Hasan was privately educated at Merchant Taylors' School, Northwood, a day independent school for boys at Sandy Lodge in the Three Rivers District of Hertfordshire, near the town of Northwood in North West London. He then attended Christ Church, Oxford, where he read Philosophy, Politics and Economics (PPE), and graduated in 2000.

Career
Hasan worked as a researcher and then producer on LWT's Jonathan Dimbleby programme, with a brief period in between on BBC One's The Politics Show. Following this, he became deputy executive producer on Sky's breakfast show Sunrise before moving to Channel 4 as their editor of news and current affairs. He was appointed senior editor for politics at the New Statesman in late spring of 2009, where he stayed until May 2012, then becoming political director of The Huffington Post website.

Hasan became a presenter on Al Jazeera's English news channel in May 2012. Hasan has appeared (six times) on the BBC's Question Time programme, and the Sunday morning programmes The Big Questions and Sunday Morning Live.

In 2013, Hasan took part in a debate at the Oxford Union to consider whether Islam is a peaceful religion.

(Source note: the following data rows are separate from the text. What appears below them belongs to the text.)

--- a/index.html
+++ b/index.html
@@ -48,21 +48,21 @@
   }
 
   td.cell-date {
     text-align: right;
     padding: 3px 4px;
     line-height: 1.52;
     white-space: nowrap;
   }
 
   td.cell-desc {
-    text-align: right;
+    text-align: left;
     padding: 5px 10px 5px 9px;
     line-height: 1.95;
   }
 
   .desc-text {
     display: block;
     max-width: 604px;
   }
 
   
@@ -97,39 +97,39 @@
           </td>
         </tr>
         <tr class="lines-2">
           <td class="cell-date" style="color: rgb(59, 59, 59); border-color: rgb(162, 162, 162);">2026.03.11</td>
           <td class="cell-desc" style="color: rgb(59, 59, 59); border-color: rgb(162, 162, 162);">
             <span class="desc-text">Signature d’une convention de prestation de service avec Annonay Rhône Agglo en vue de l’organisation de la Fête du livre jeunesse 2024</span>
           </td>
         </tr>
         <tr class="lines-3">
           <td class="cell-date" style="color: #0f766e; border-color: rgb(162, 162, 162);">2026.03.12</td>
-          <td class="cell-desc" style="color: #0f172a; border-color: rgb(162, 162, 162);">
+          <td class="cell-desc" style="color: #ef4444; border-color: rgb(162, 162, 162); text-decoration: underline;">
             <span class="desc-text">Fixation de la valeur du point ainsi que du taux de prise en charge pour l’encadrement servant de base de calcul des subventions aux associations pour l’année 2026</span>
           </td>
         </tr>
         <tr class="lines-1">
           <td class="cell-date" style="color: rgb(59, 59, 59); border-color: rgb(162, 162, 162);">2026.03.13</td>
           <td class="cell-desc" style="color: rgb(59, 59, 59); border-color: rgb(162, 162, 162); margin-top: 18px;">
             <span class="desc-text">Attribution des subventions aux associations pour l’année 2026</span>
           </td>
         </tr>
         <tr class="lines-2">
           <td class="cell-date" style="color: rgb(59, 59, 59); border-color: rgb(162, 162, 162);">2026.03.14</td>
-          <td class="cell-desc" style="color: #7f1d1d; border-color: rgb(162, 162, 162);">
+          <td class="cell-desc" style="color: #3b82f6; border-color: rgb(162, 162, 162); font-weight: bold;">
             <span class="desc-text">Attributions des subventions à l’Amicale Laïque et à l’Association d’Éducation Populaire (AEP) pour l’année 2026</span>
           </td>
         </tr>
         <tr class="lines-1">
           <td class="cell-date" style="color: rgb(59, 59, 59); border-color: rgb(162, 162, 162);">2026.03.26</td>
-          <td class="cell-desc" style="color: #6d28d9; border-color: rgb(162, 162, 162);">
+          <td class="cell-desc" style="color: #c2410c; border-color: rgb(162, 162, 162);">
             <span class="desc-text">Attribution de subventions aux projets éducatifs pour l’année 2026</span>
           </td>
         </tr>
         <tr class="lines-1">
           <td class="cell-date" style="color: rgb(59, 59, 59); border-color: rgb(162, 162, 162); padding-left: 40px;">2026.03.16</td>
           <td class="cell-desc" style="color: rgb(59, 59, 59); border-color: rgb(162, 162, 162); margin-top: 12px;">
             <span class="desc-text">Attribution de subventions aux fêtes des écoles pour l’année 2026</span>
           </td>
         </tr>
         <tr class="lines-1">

Hasan, who is an Ithna’Asheri Shia Muslim,  vouched for Islam as a religion of peace, citing political and cultural reasons for violence in Muslim majority countries, as opposed to holding the religion of Islam responsible. In the vote on the motion, the house affirmed with Hasan and the other proposers that Islam is a religion of peace with 286 votes in favor and 168 votes against.

Recorded at the Oxford Union, Head to Head was a programme on Al Jazeera English in which Hasan interviewed public figures; it had run for three series by December 2014. Since 2015, working full-time for the network in Washington, D.C., Hasan has hosted a weekly interview and discussion programme.

Hasan began a podcast in 2018 entitled Deconstructed, produced by the investigative journalism website The Intercept. On air, Hasan would discuss recent news topics and host guests. Notable topics covered on the podcast include police brutality, inequality, QAnon, and President Donald Trump's activity on Twitter. Notable podcast guests have included Noam Chomsky, Ilhan Omar, and Bernie Sanders. On 2 October 2020, Hasan announced that he would no longer host the show as part of his move to host The Mehdi Hasan Show on NBC's new streaming service, Peacock.

Hasan became a naturalized citizen of the United States on 9 October 2020, in time to vote in the 2020 United States presidential election.

Hasan currently hosts The Mehdi Hasan Show on the online service Peacock since Oct 2020 airing weeknights at 7 pm Eastern. Notable guests on The Mehdi Hasan Show have included Mark Ruffalo, Jon Stewart, John Bolton, Keith Ellison, Ro Khanna, John Legend, and Alexandria Ocasio-Cortez.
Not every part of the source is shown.